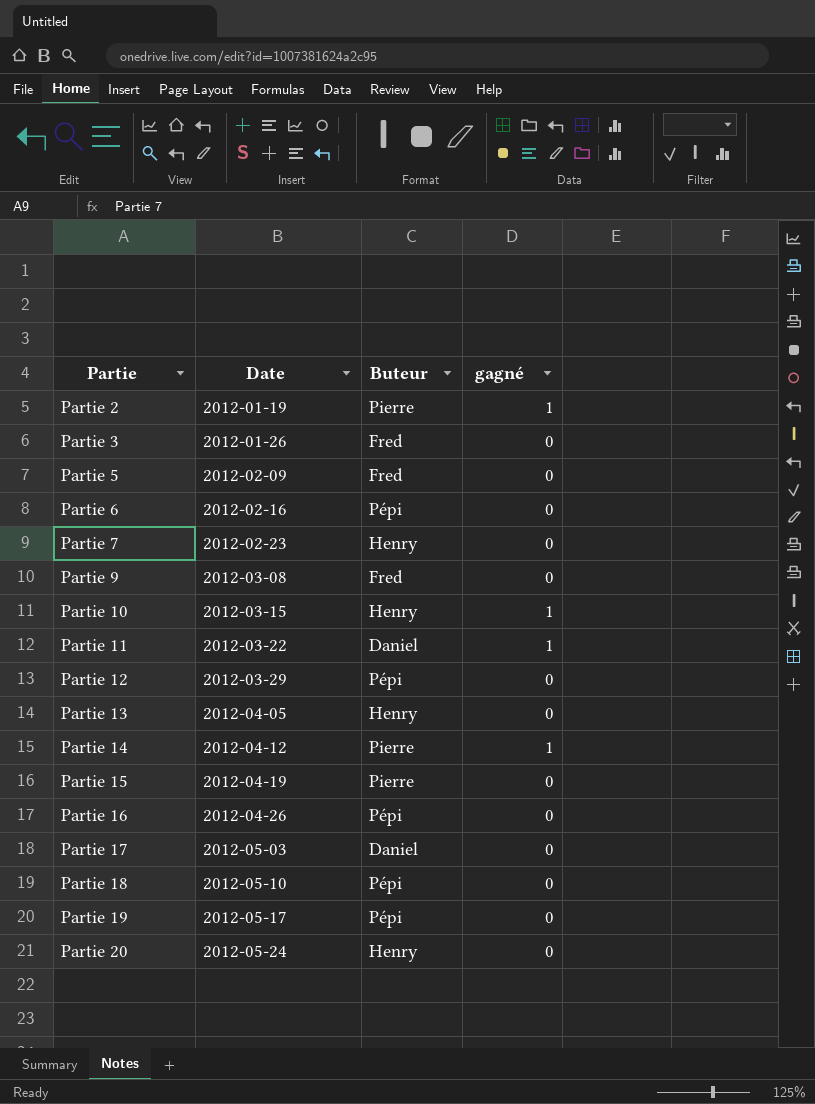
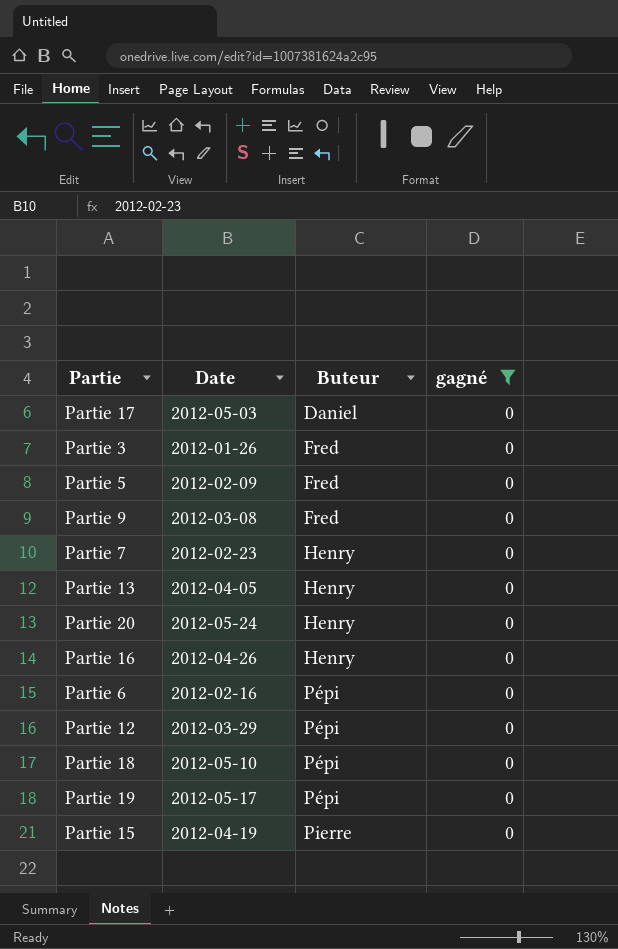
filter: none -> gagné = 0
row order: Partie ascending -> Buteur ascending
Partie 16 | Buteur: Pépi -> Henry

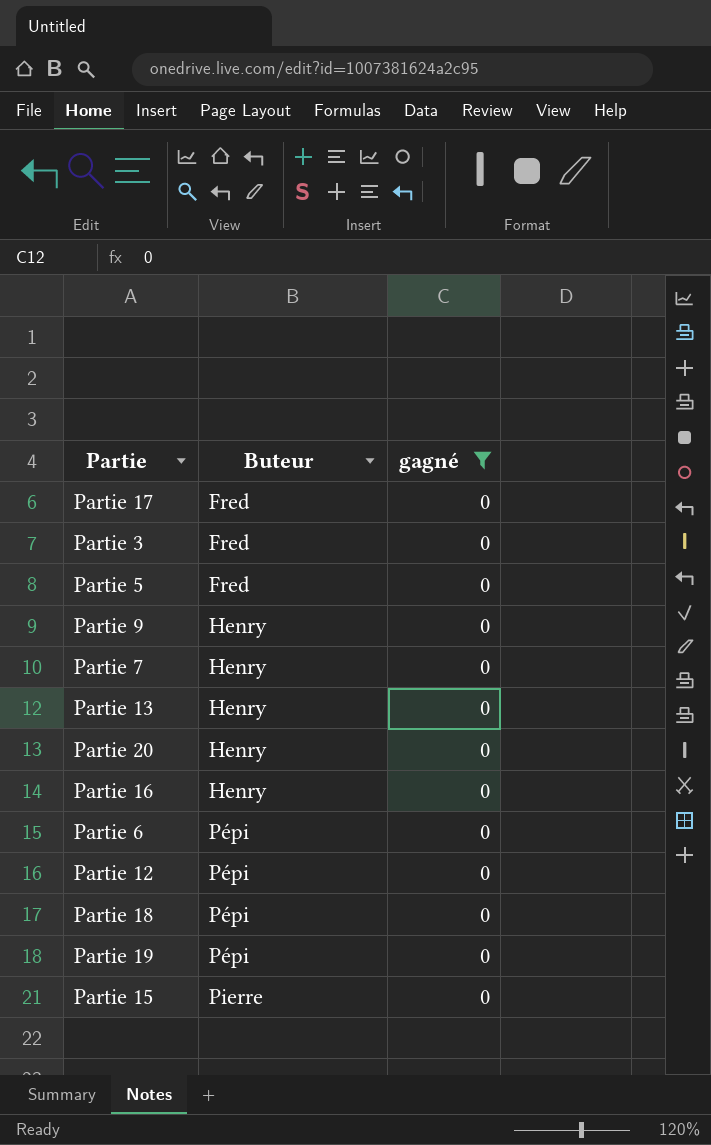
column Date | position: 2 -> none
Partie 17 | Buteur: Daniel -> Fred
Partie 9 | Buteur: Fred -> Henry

──────────────────────────────

WHAT YOU HAVE TO DO
Once the pictures are removed, print all the remaining data exactly as it stands.

SOLUTION BELOW
filter: none -> gagné = 0
row order: Partie ascending -> Buteur ascending
Partie 16 | Buteur: Pépi -> Henry

column Date | position: 2 -> none
Partie 17 | Buteur: Daniel -> Fred
Partie 9 | Buteur: Fred -> Henry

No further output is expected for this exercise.